What is being asked:
Starting at the line that contains "(379, 282) none", copy every line to the end of the material below exactly, and omit the pictures.

Record extracts:
************
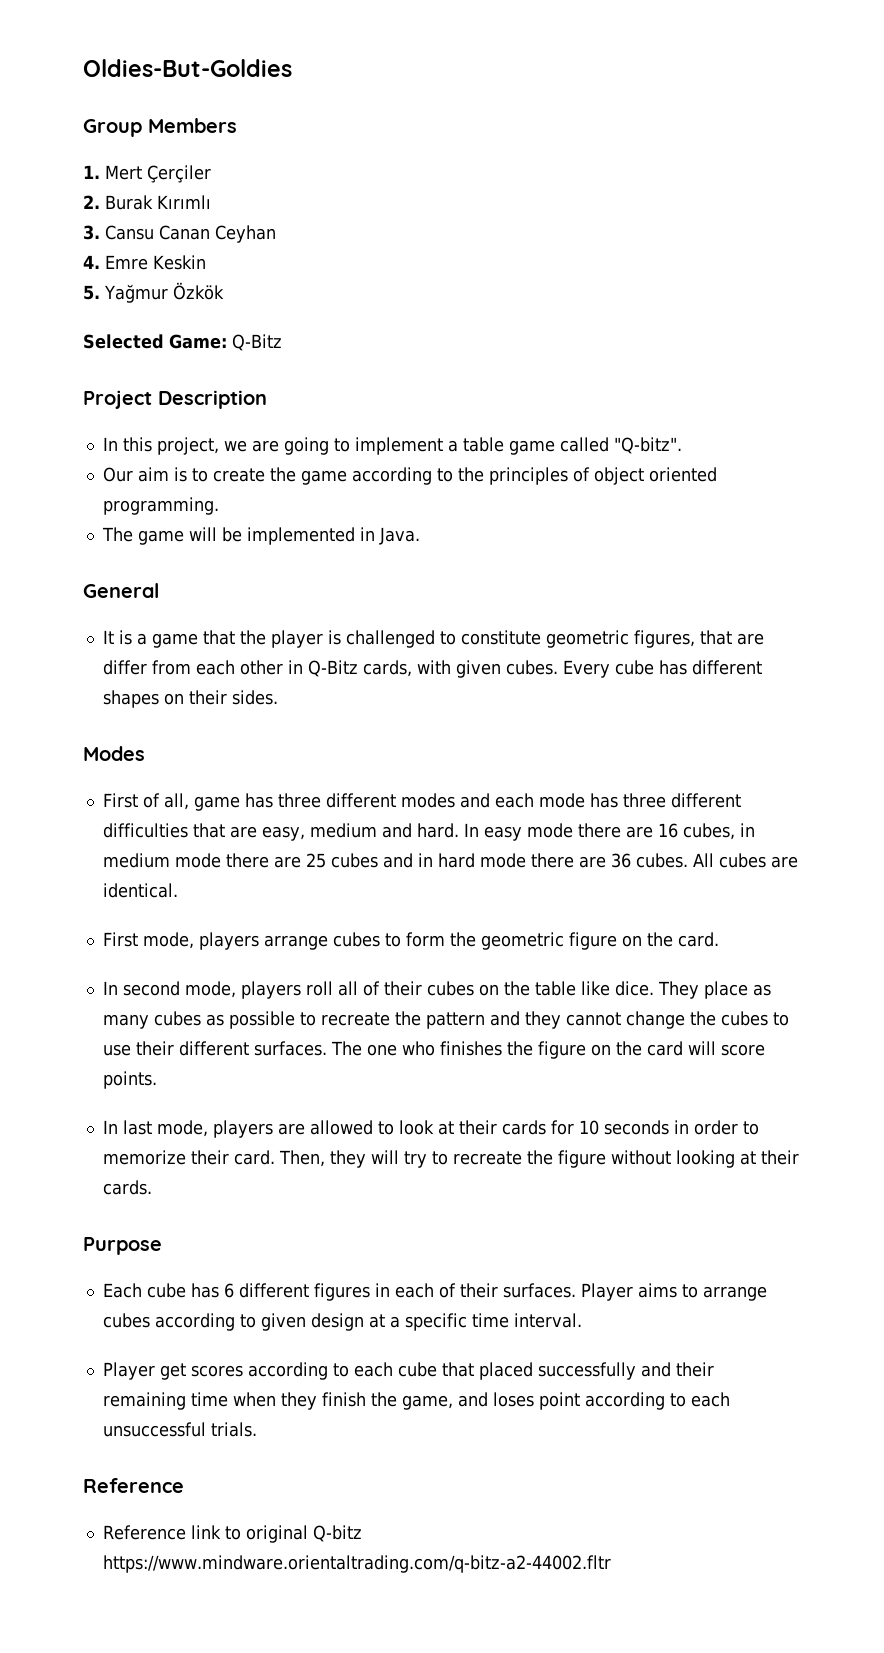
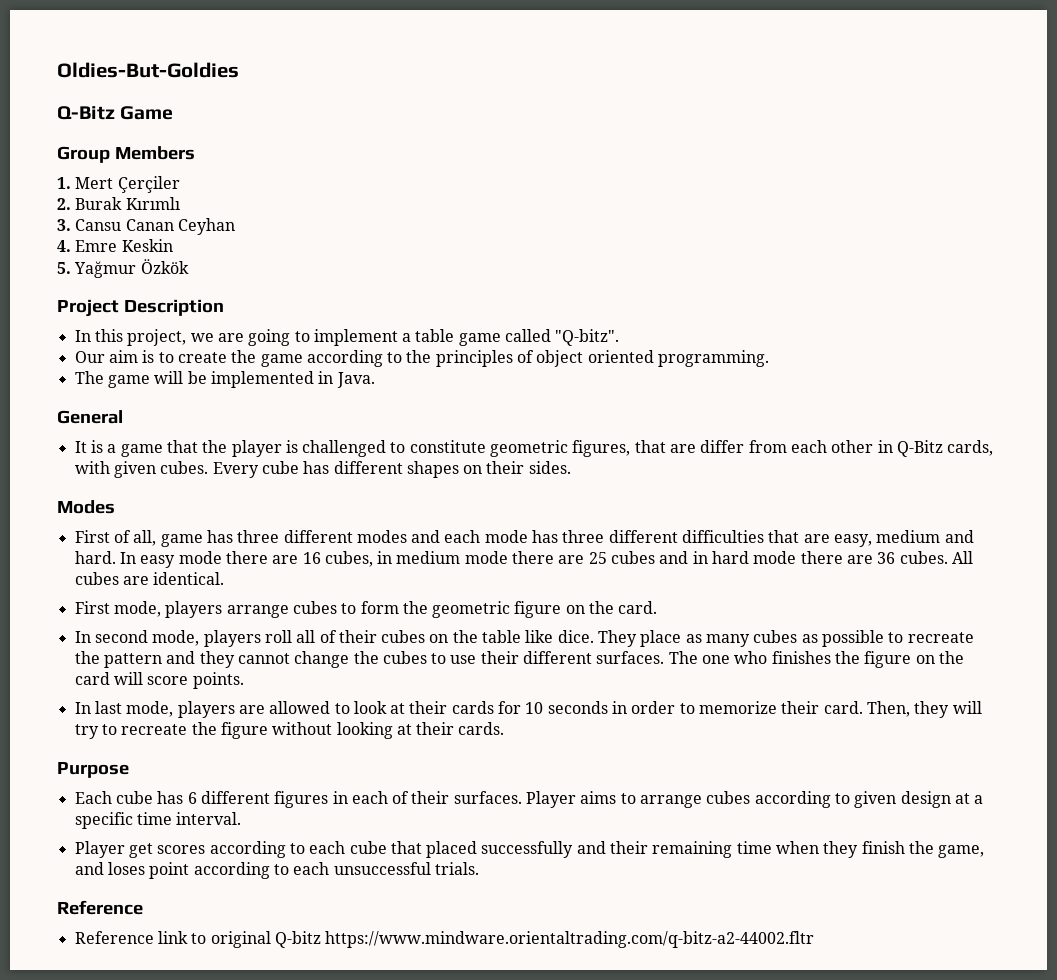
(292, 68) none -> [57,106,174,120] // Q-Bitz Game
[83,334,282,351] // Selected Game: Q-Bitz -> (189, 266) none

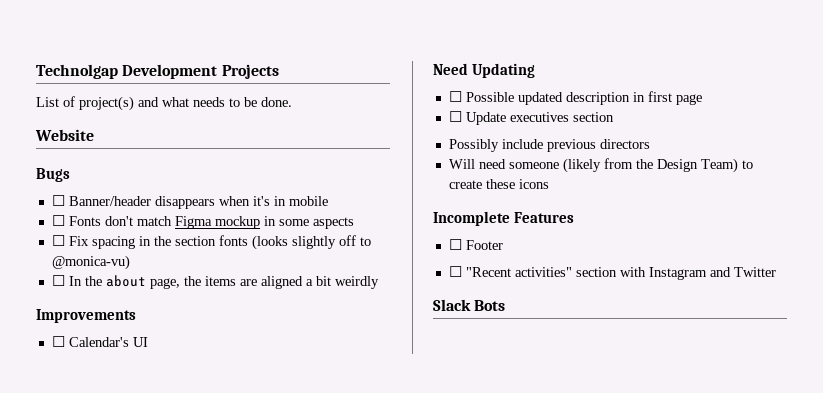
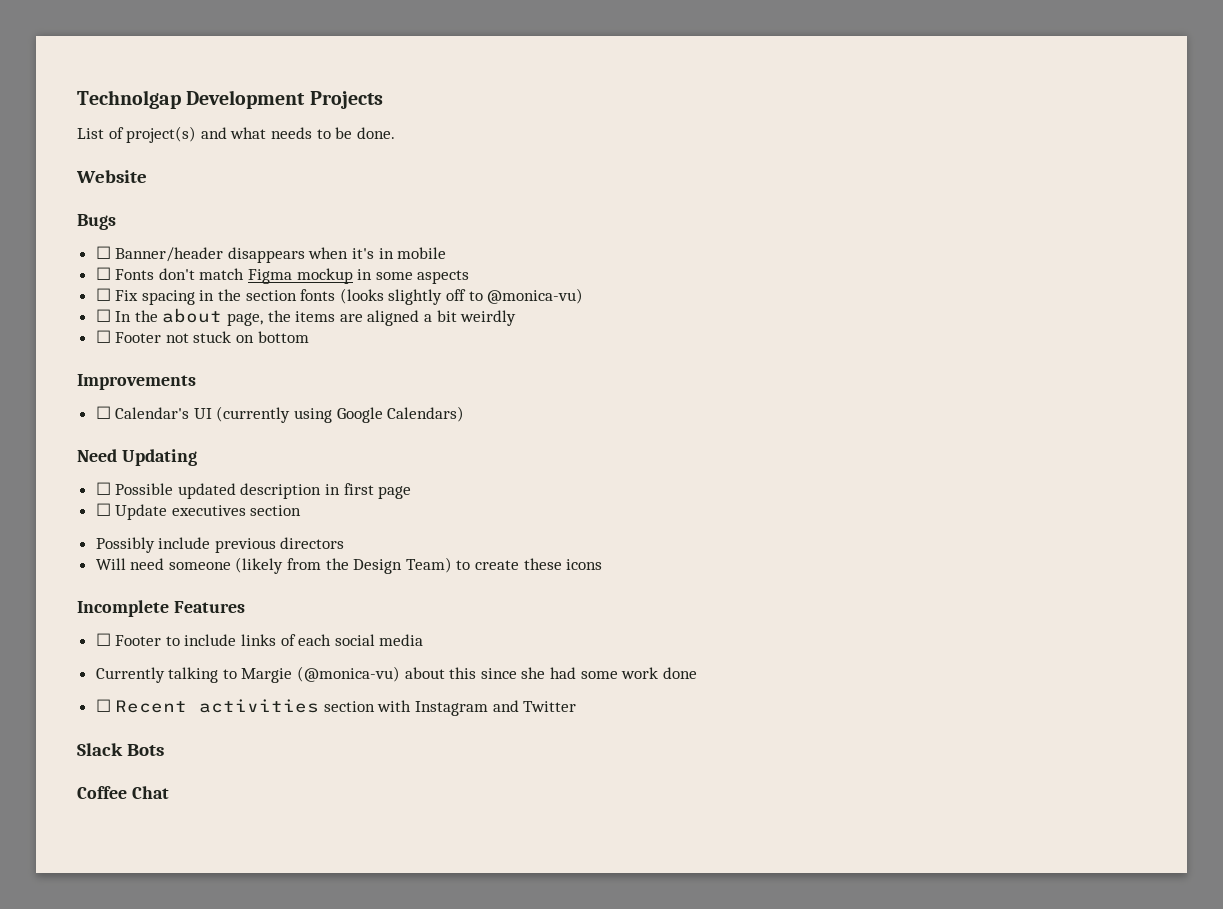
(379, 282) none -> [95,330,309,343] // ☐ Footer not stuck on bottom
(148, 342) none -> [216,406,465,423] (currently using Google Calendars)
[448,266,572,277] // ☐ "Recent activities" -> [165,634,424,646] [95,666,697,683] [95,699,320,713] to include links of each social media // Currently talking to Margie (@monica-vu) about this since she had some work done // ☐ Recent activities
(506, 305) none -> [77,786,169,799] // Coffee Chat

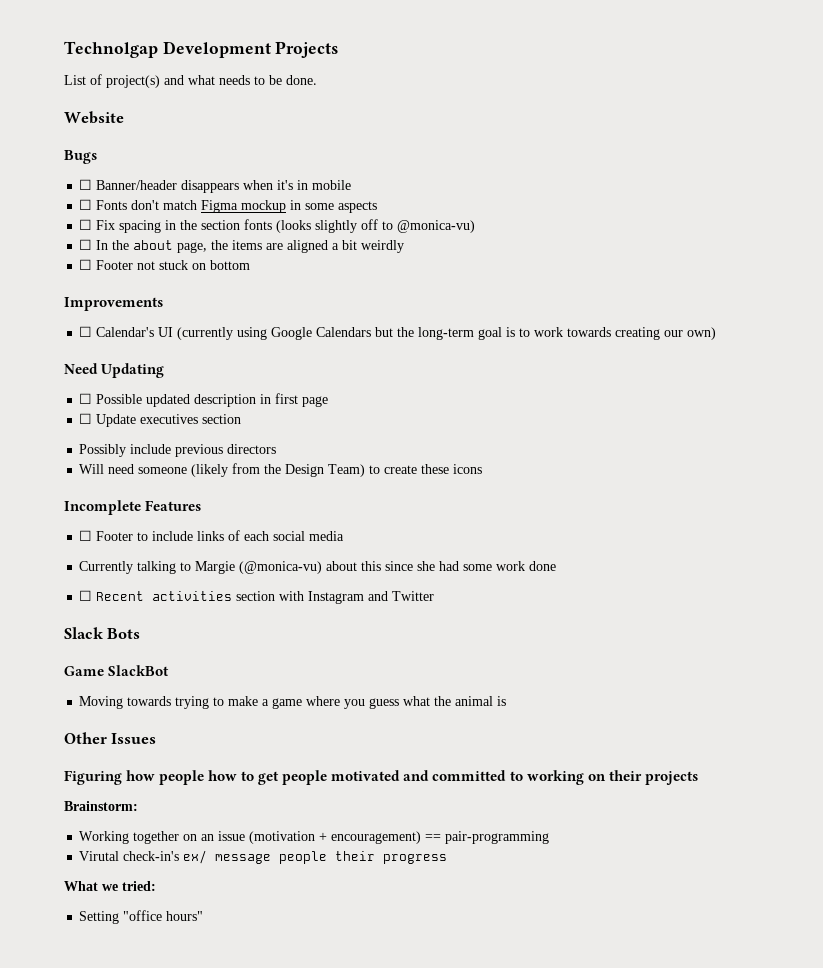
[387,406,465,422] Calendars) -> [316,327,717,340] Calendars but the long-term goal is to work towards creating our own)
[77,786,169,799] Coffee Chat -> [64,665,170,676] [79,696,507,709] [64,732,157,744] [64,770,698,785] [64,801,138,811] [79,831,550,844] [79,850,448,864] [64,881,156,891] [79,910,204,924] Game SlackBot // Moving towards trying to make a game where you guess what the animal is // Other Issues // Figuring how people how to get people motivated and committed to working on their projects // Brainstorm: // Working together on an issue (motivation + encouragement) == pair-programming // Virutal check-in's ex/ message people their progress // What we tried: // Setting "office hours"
************
Task result:
(379, 282) none -> [95,330,309,343] // ☐ Footer not stuck on bottom
(148, 342) none -> [216,406,465,423] (currently using Google Calendars)
[448,266,572,277] // ☐ "Recent activities" -> [165,634,424,646] [95,666,697,683] [95,699,320,713] to include links of each social media // Currently talking to Margie (@monica-vu) about this since she had some work done // ☐ Recent activities
(506, 305) none -> [77,786,169,799] // Coffee Chat

[387,406,465,422] Calendars) -> [316,327,717,340] Calendars but the long-term goal is to work towards creating our own)
[77,786,169,799] Coffee Chat -> [64,665,170,676] [79,696,507,709] [64,732,157,744] [64,770,698,785] [64,801,138,811] [79,831,550,844] [79,850,448,864] [64,881,156,891] [79,910,204,924] Game SlackBot // Moving towards trying to make a game where you guess what the animal is // Other Issues // Figuring how people how to get people motivated and committed to working on their projects // Brainstorm: // Working together on an issue (motivation + encouragement) == pair-programming // Virutal check-in's ex/ message people their progress // What we tried: // Setting "office hours"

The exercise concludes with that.